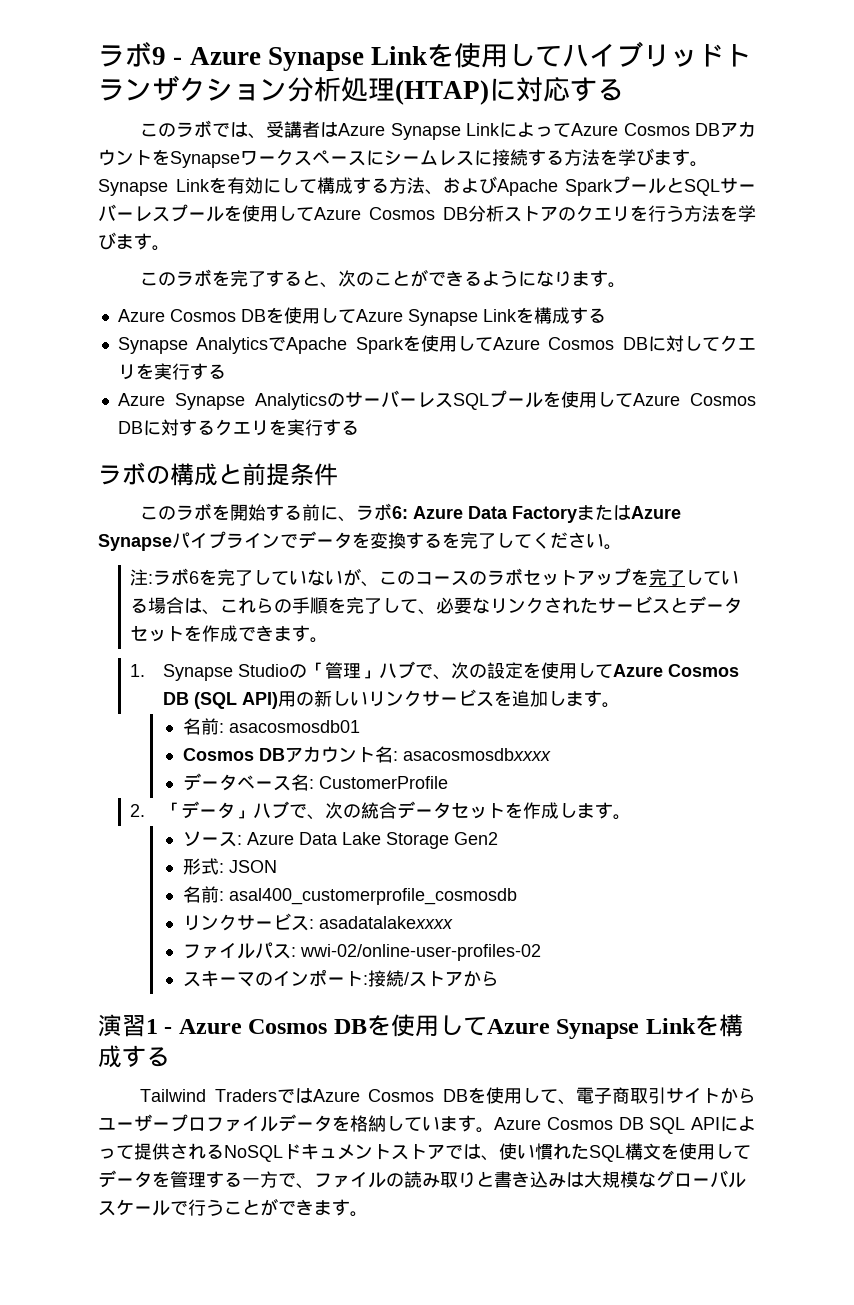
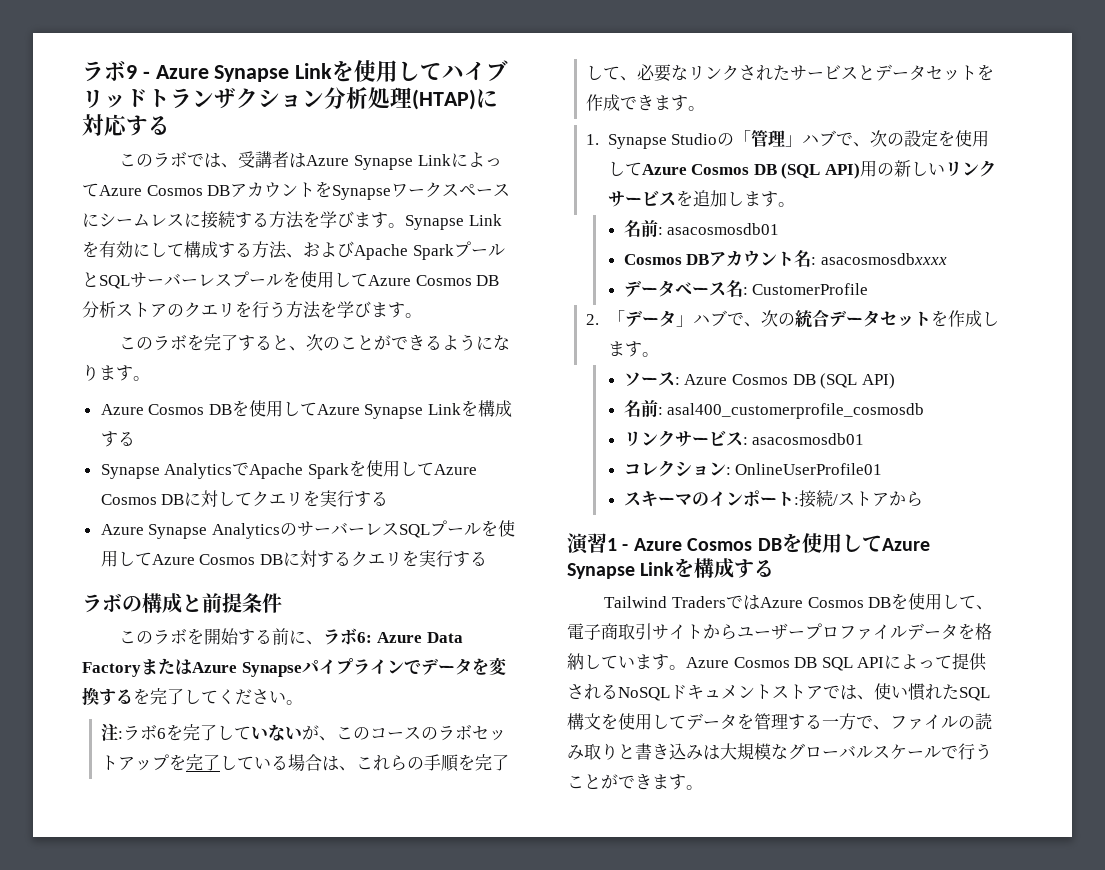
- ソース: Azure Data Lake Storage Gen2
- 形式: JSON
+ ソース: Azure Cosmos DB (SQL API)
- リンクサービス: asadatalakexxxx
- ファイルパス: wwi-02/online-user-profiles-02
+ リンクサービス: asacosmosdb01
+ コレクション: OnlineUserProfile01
....
THE PROBLEM → What you should produce is an exact copy of the records, with the pictures left out.

COMPLETED EXERCISE →
- ソース: Azure Data Lake Storage Gen2
- 形式: JSON
+ ソース: Azure Cosmos DB (SQL API)
- リンクサービス: asadatalakexxxx
- ファイルパス: wwi-02/online-user-profiles-02
+ リンクサービス: asacosmosdb01
+ コレクション: OnlineUserProfile01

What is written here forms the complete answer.